*** Opening Data provided ***

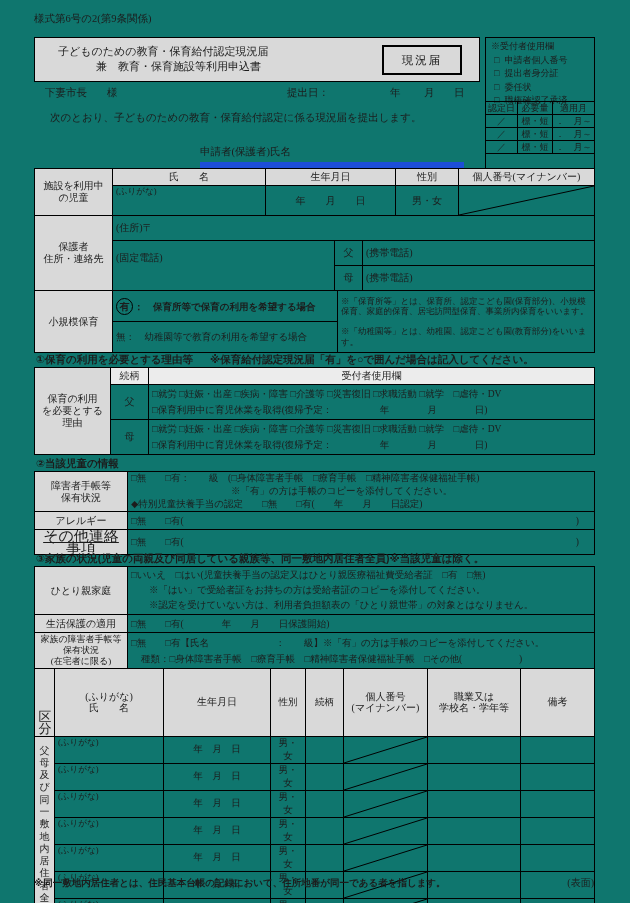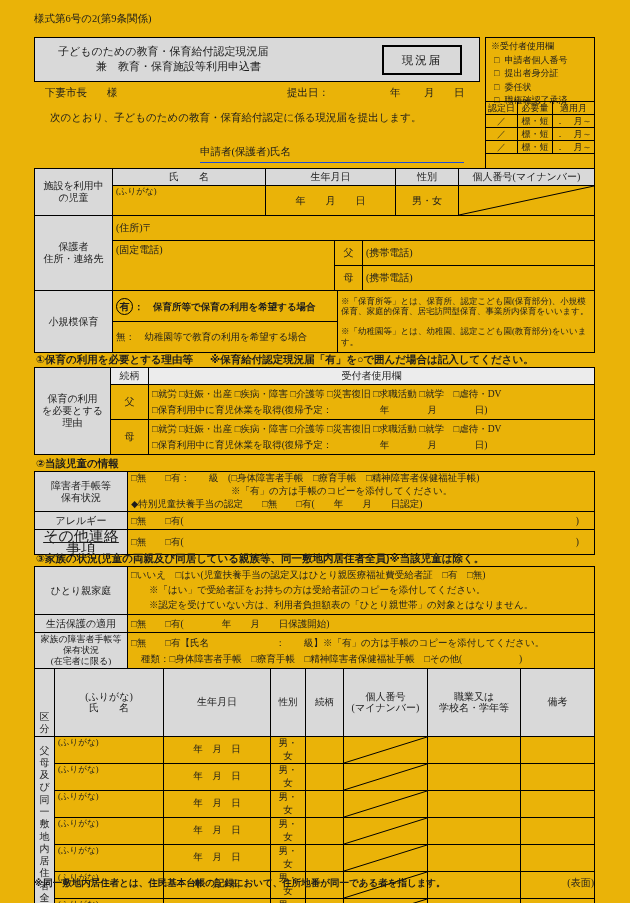--- a/index.html
+++ b/index.html
@@ -3,7 +3,7 @@
 <meta charset="utf-8">
 <style>
   html,body{margin:0;padding:0;background:#f2f2f2;}
-  .sheet{position:relative;width:630px;height:903px;background:#eab308;
+  .sheet{position:relative;width:630px;height:903px;background:#0f766e;
          font-family:"Liberation Serif","DejaVu Serif",serif;color:#1c1c1c;overflow:hidden;}
   .abs{position:absolute;}
   .gothic{font-family:"Liberation Sans","DejaVu Sans",sans-serif;font-weight:bold;}

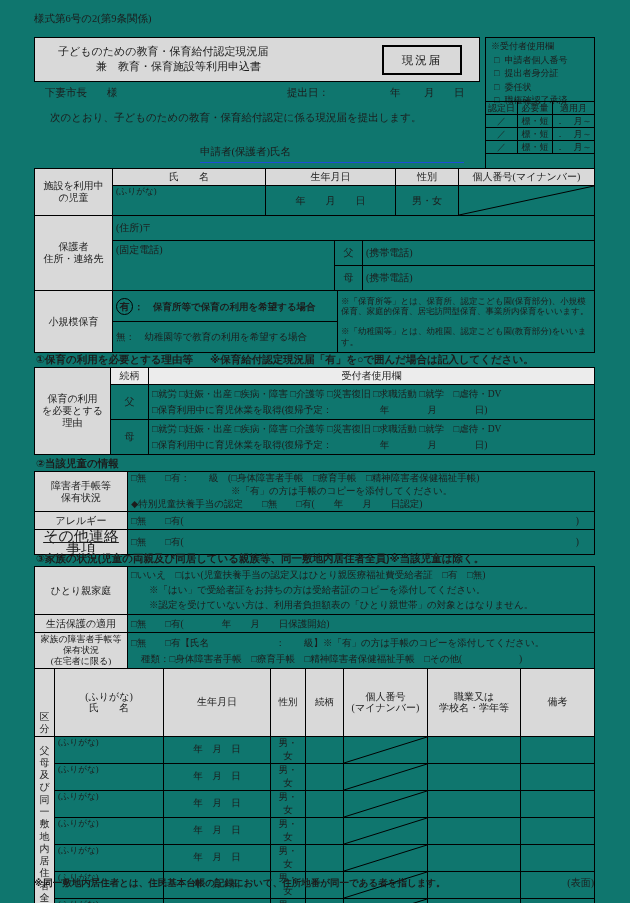--- a/index.html
+++ b/index.html
@@ -106,7 +106,7 @@
 
   <div class="abs" style="left:50px;top:111px;font-size:10.5px;">次のとおり、子どものための教育・保育給付認定に係る現況届を提出します。</div>
 
-  <div class="abs" style="left:200px;top:145px;width:264px;border-bottom:1px solid #1d4ed8;padding-bottom:3px;font-size:10.5px;">
+  <div class="abs" style="left:200px;top:145px;width:264px;border-bottom:7px solid #1d4ed8;padding-bottom:3px;font-size:10.5px;">
     <span>申請者(保護者)氏名</span>
   </div>
 

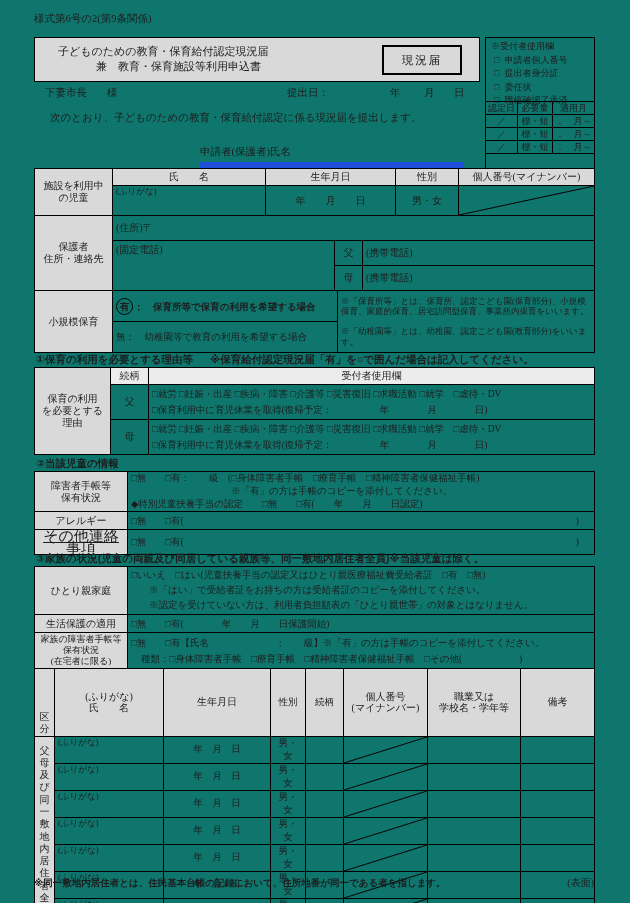--- a/index.html
+++ b/index.html
@@ -160,7 +160,7 @@
       <td colspan="3">(住所)〒</td>
     </tr>
     <tr style="height:25px;">
-      <td rowspan="2" style="vertical-align:top;padding-top:2px;">(固定電話)</td>
+      <td rowspan="2" style="vertical-align:top;padding-top:10px;">(固定電話)</td>
       <td class="ctr">父</td>
       <td>(携帯電話)</td>
     </tr>

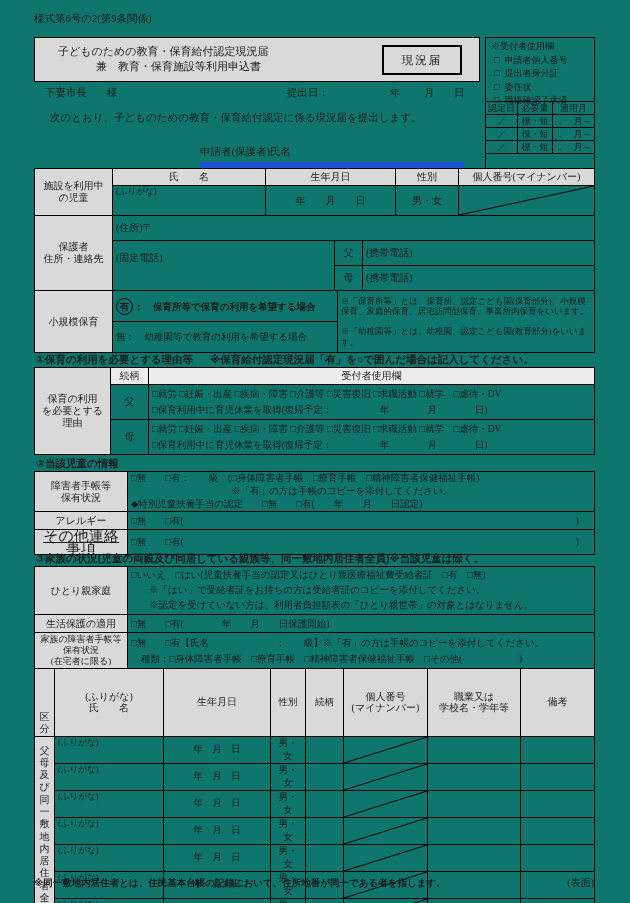--- a/index.html
+++ b/index.html
@@ -320,7 +320,7 @@
     <tbody>
         <tr style="height:31px;">
       <td class="gray" style="padding:0;">
-        <div class="vert" style="font-size:10px;margin-top:42px;">区分</div>
+        <div class="vert" style="font-size:13px;margin-top:42px;">区分</div>
       </td>
       <td class="gray ctr line2">
         <div>(ふりがな)</div>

*** Closing Data provided ***

What is required:
Although the records above contain pictures, output every line exactly and leave the pictures out.

Solution to this task:
--- a/index.html
+++ b/index.html
@@ -3,7 +3,7 @@
 <meta charset="utf-8">
 <style>
   html,body{margin:0;padding:0;background:#f2f2f2;}
-  .sheet{position:relative;width:630px;height:903px;background:#eab308;
+  .sheet{position:relative;width:630px;height:903px;background:#0f766e;
          font-family:"Liberation Serif","DejaVu Serif",serif;color:#1c1c1c;overflow:hidden;}
   .abs{position:absolute;}
   .gothic{font-family:"Liberation Sans","DejaVu Sans",sans-serif;font-weight:bold;}

--- a/index.html
+++ b/index.html
@@ -106,7 +106,7 @@
 
   <div class="abs" style="left:50px;top:111px;font-size:10.5px;">次のとおり、子どものための教育・保育給付認定に係る現況届を提出します。</div>
 
-  <div class="abs" style="left:200px;top:145px;width:264px;border-bottom:1px solid #1d4ed8;padding-bottom:3px;font-size:10.5px;">
+  <div class="abs" style="left:200px;top:145px;width:264px;border-bottom:7px solid #1d4ed8;padding-bottom:3px;font-size:10.5px;">
     <span>申請者(保護者)氏名</span>
   </div>
 

--- a/index.html
+++ b/index.html
@@ -160,7 +160,7 @@
       <td colspan="3">(住所)〒</td>
     </tr>
     <tr style="height:25px;">
-      <td rowspan="2" style="vertical-align:top;padding-top:2px;">(固定電話)</td>
+      <td rowspan="2" style="vertical-align:top;padding-top:10px;">(固定電話)</td>
       <td class="ctr">父</td>
       <td>(携帯電話)</td>
     </tr>

--- a/index.html
+++ b/index.html
@@ -320,7 +320,7 @@
     <tbody>
         <tr style="height:31px;">
       <td class="gray" style="padding:0;">
-        <div class="vert" style="font-size:10px;margin-top:42px;">区分</div>
+        <div class="vert" style="font-size:13px;margin-top:42px;">区分</div>
       </td>
       <td class="gray ctr line2">
         <div>(ふりがな)</div>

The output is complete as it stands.